START EXCERPTED RECORDS

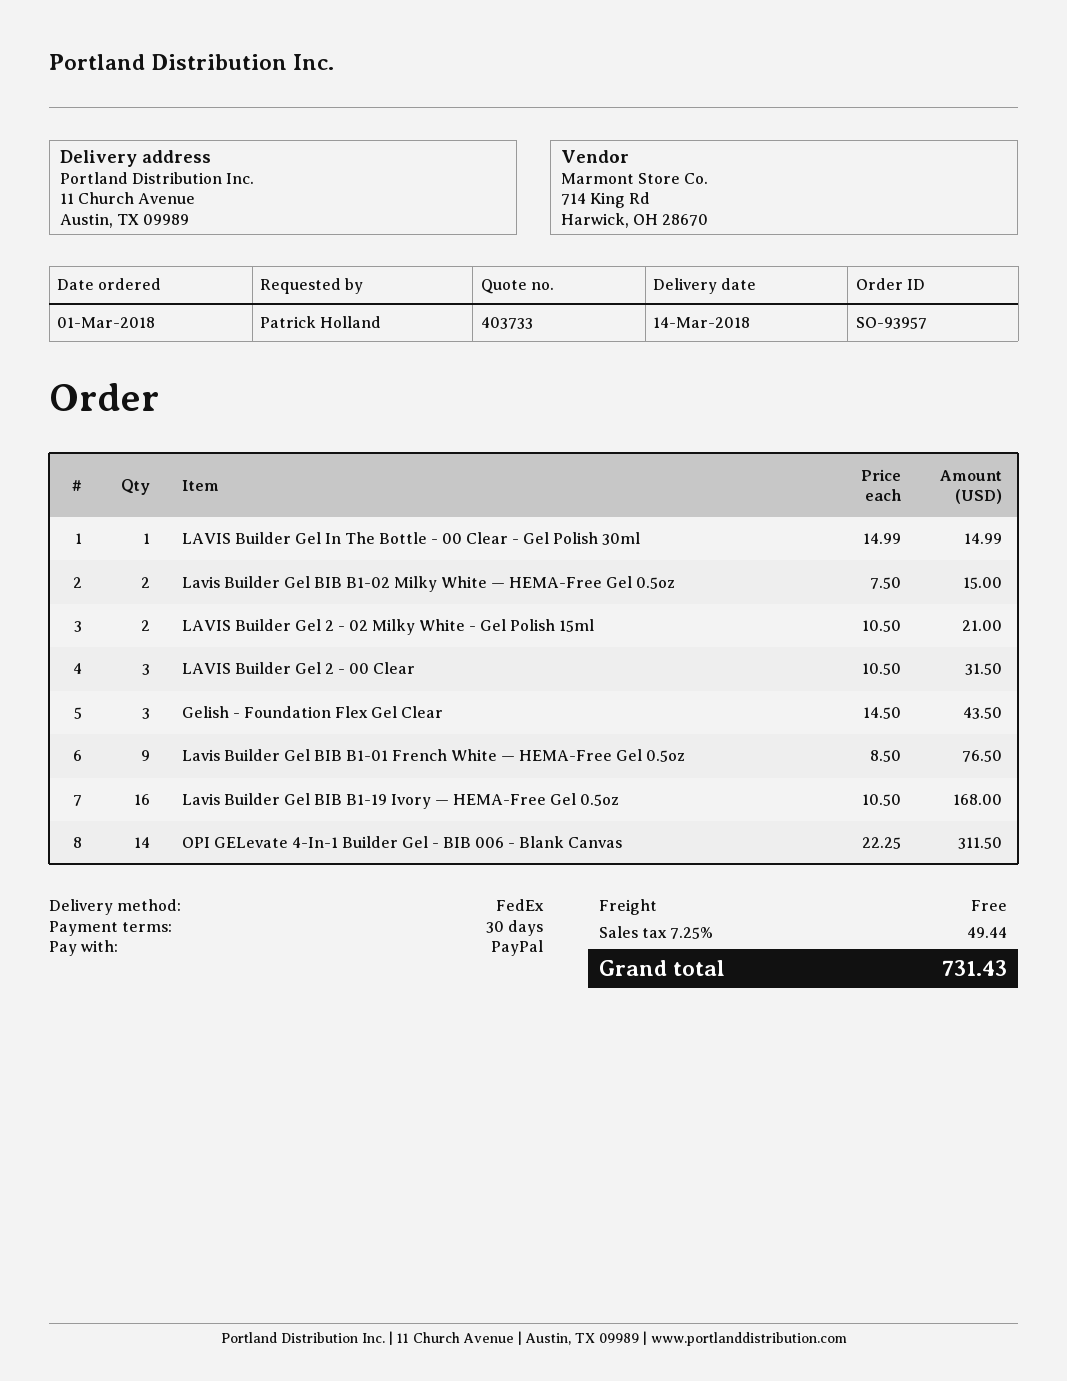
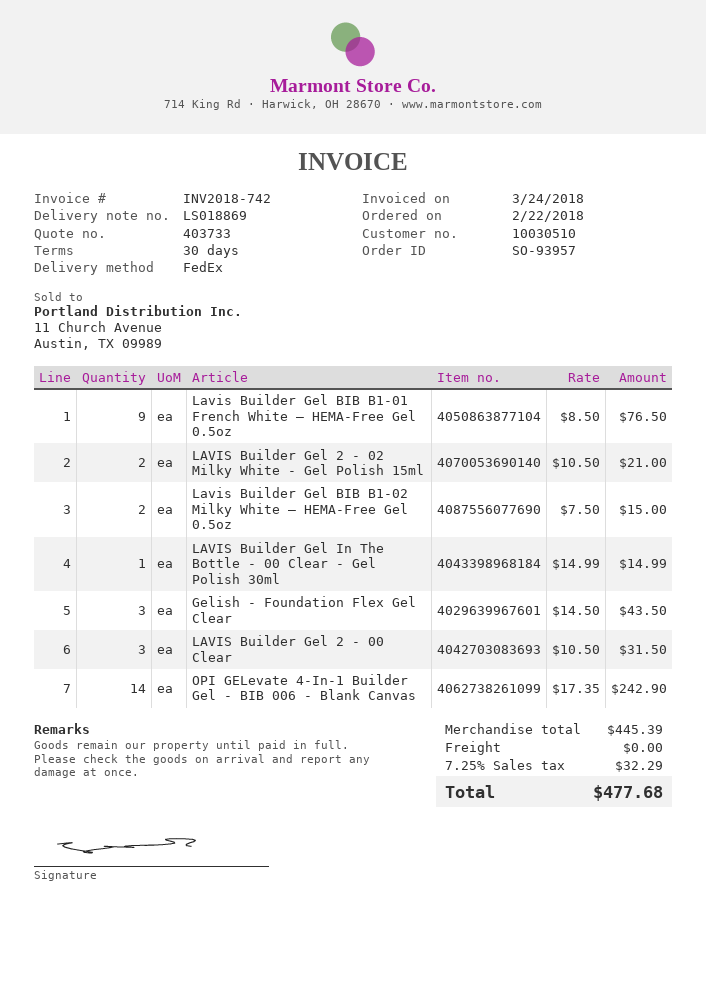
order date: 2018-03-01 -> 2018-02-22
Lavis Builder Gel BIB B1-19 Ivory — HEMA-Free Gel 0.5oz: 16 x 10.50 = 168.00 -> none
OPI GELevate 4-In-1 Builder Gel - BIB 006 - Blank Canvas: 14 x 22.25 = 311.50 -> 14 x 17.35 = 242.90
tax: 7.25% = 49.44 -> 7.25% = 32.29
total: 731.43 -> 477.68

END EXCERPTED RECORDS

The records above are to be repeated exactly, apart from their pictures.

# WRITTEN ANSWER:
order date: 2018-03-01 -> 2018-02-22
Lavis Builder Gel BIB B1-19 Ivory — HEMA-Free Gel 0.5oz: 16 x 10.50 = 168.00 -> none
OPI GELevate 4-In-1 Builder Gel - BIB 006 - Blank Canvas: 14 x 22.25 = 311.50 -> 14 x 17.35 = 242.90
tax: 7.25% = 49.44 -> 7.25% = 32.29
total: 731.43 -> 477.68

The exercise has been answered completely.